**SUPPLIED DATA:**
========================================

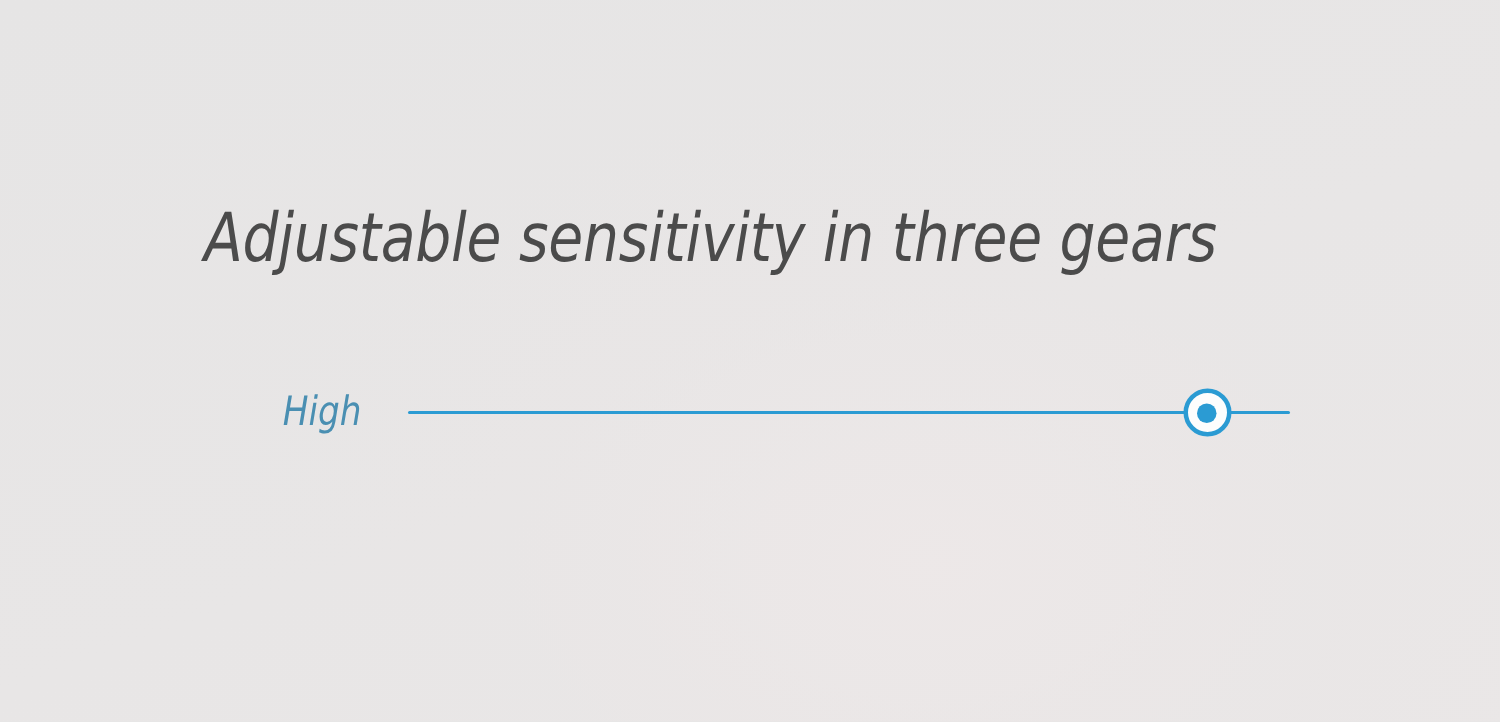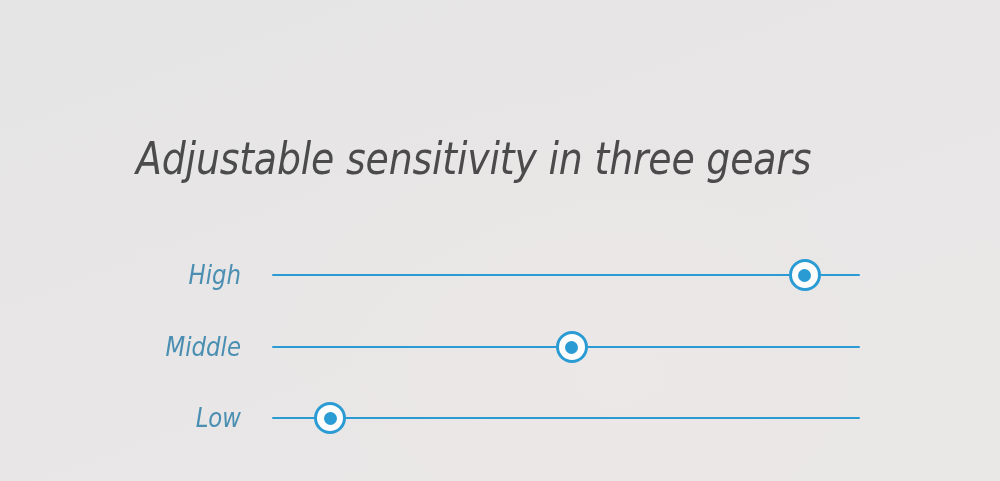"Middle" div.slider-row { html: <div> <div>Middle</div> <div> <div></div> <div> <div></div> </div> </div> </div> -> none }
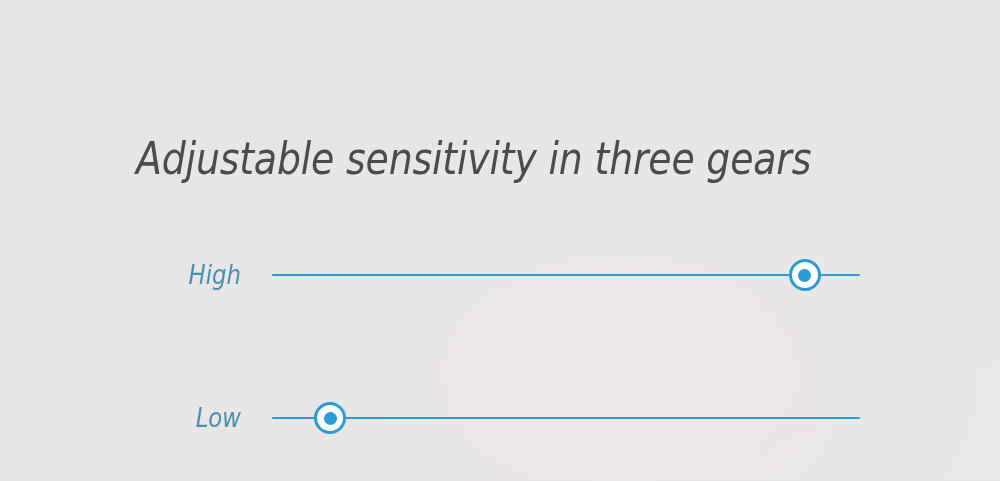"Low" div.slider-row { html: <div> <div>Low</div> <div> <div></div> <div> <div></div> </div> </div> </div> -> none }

========================================

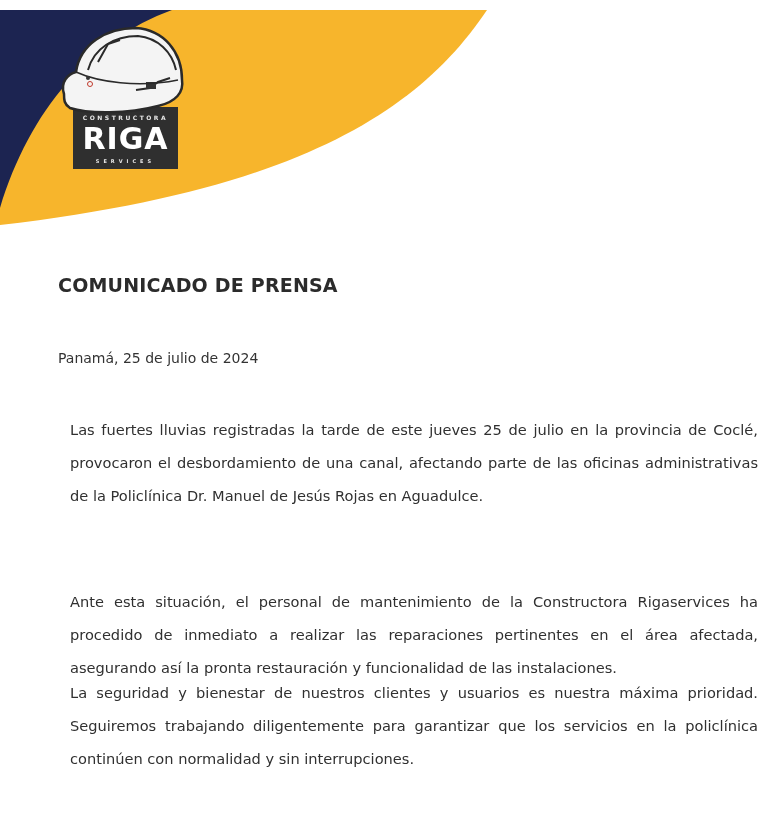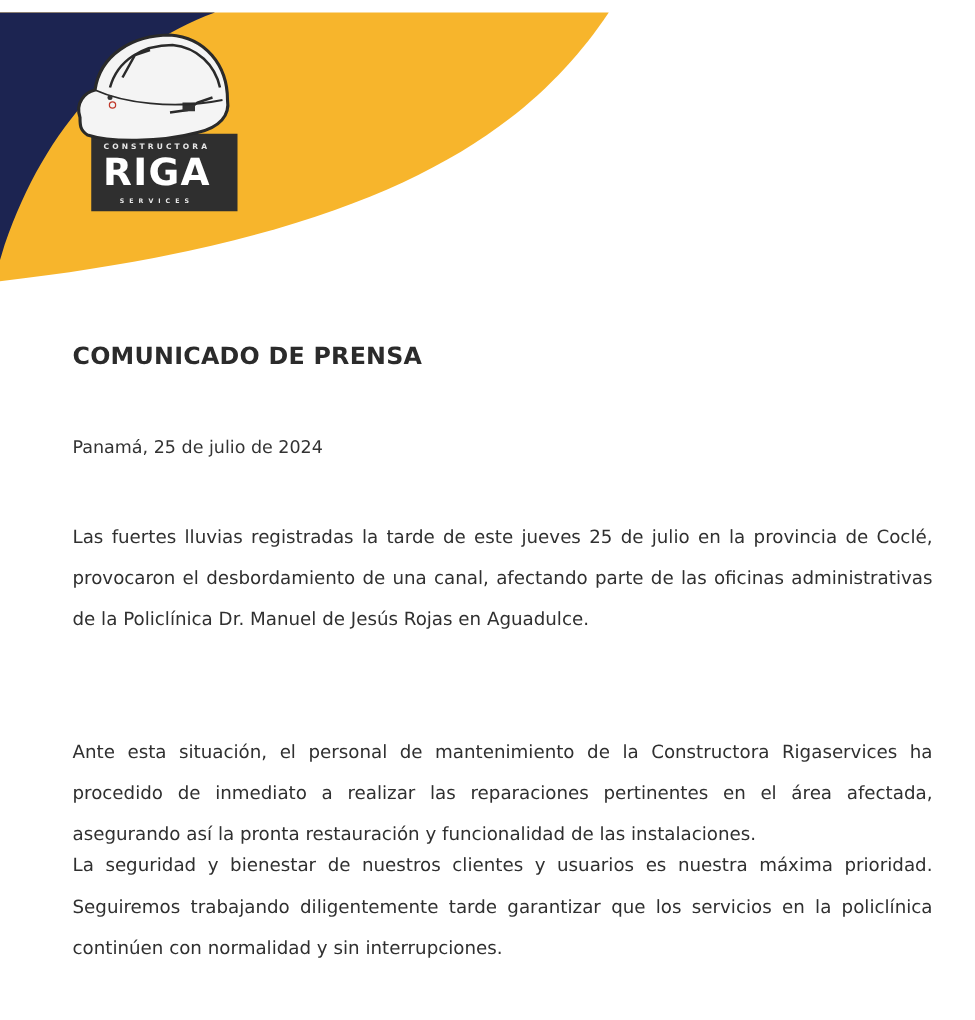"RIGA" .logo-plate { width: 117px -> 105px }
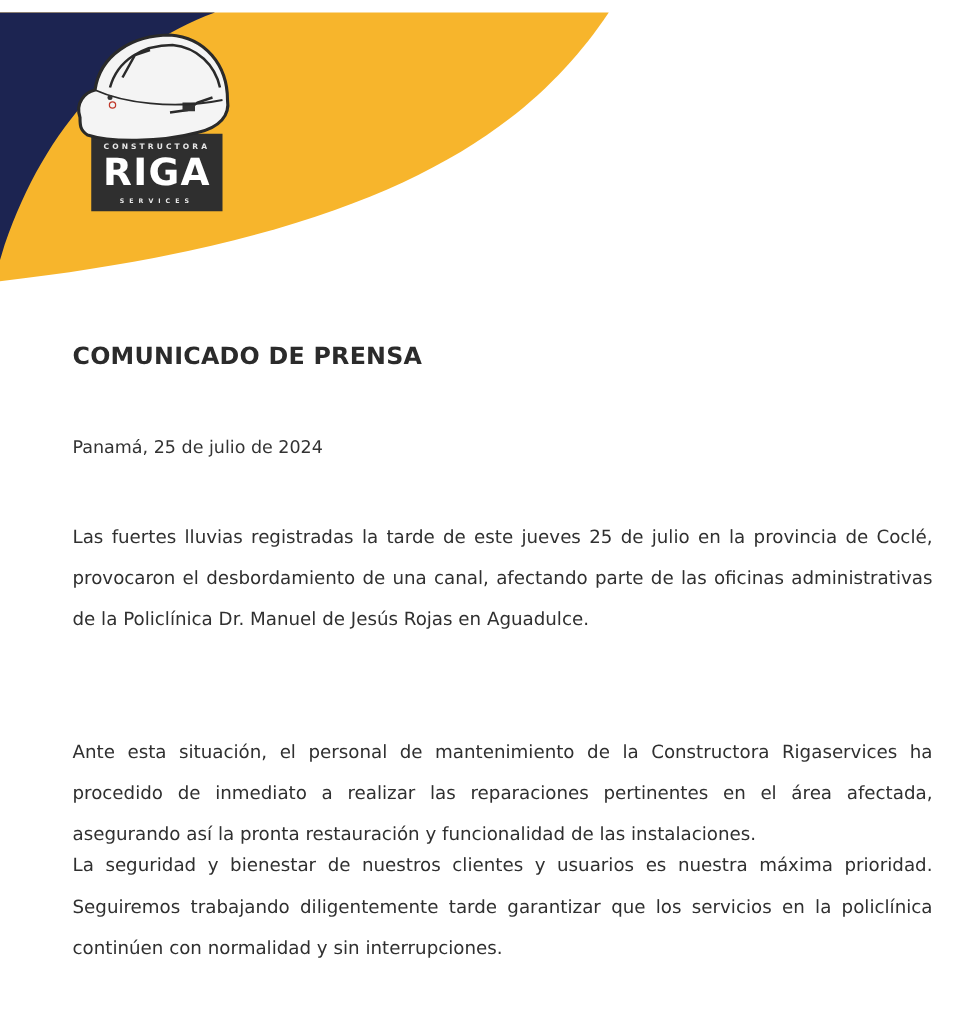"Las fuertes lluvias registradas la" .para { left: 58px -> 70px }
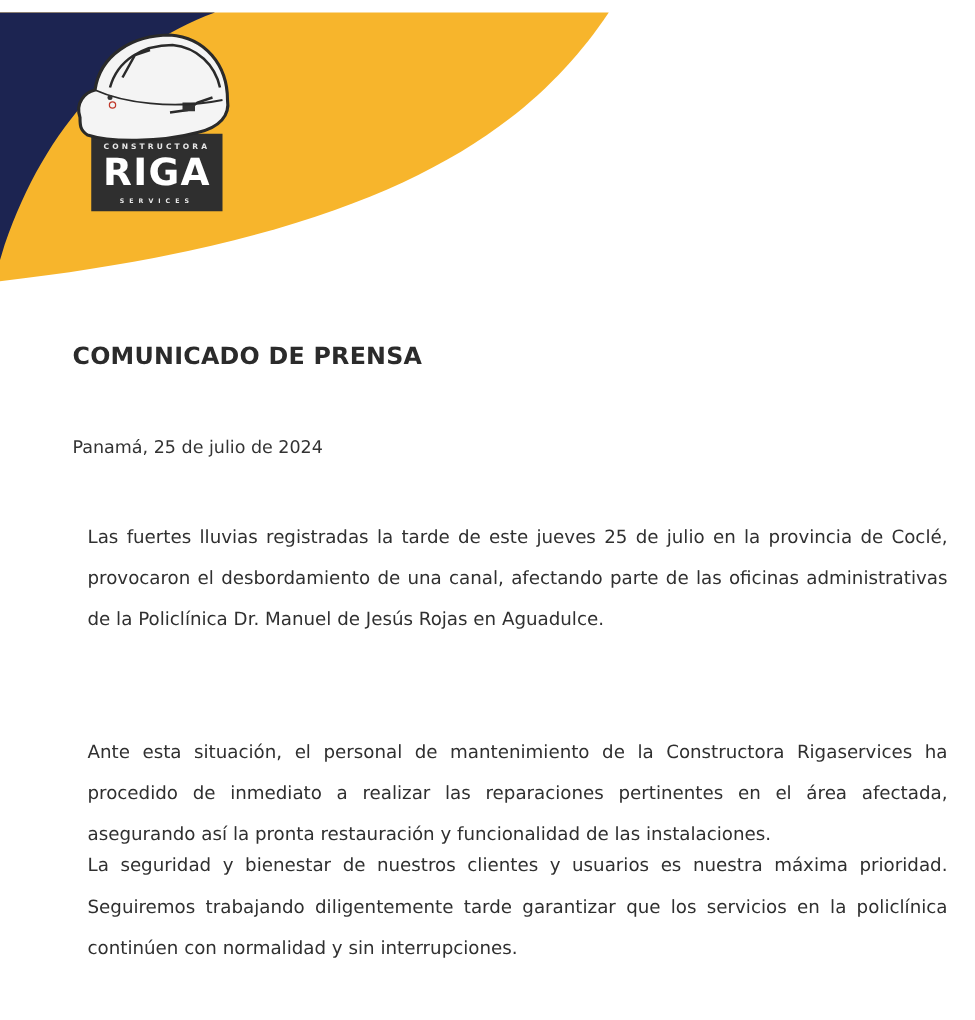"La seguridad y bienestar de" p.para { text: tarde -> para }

========================================

**PROBLEM DESCRIPTION:** All that is wanted is the lines above between the one containing "fuertes lluvias registradas" and the one containing "seguridad y bienestar", inclusive, restated word for word, with pictures omitted.

**RESPONSE:**
"Las fuertes lluvias registradas la" .para { left: 58px -> 70px }
"La seguridad y bienestar de" p.para { text: tarde -> para }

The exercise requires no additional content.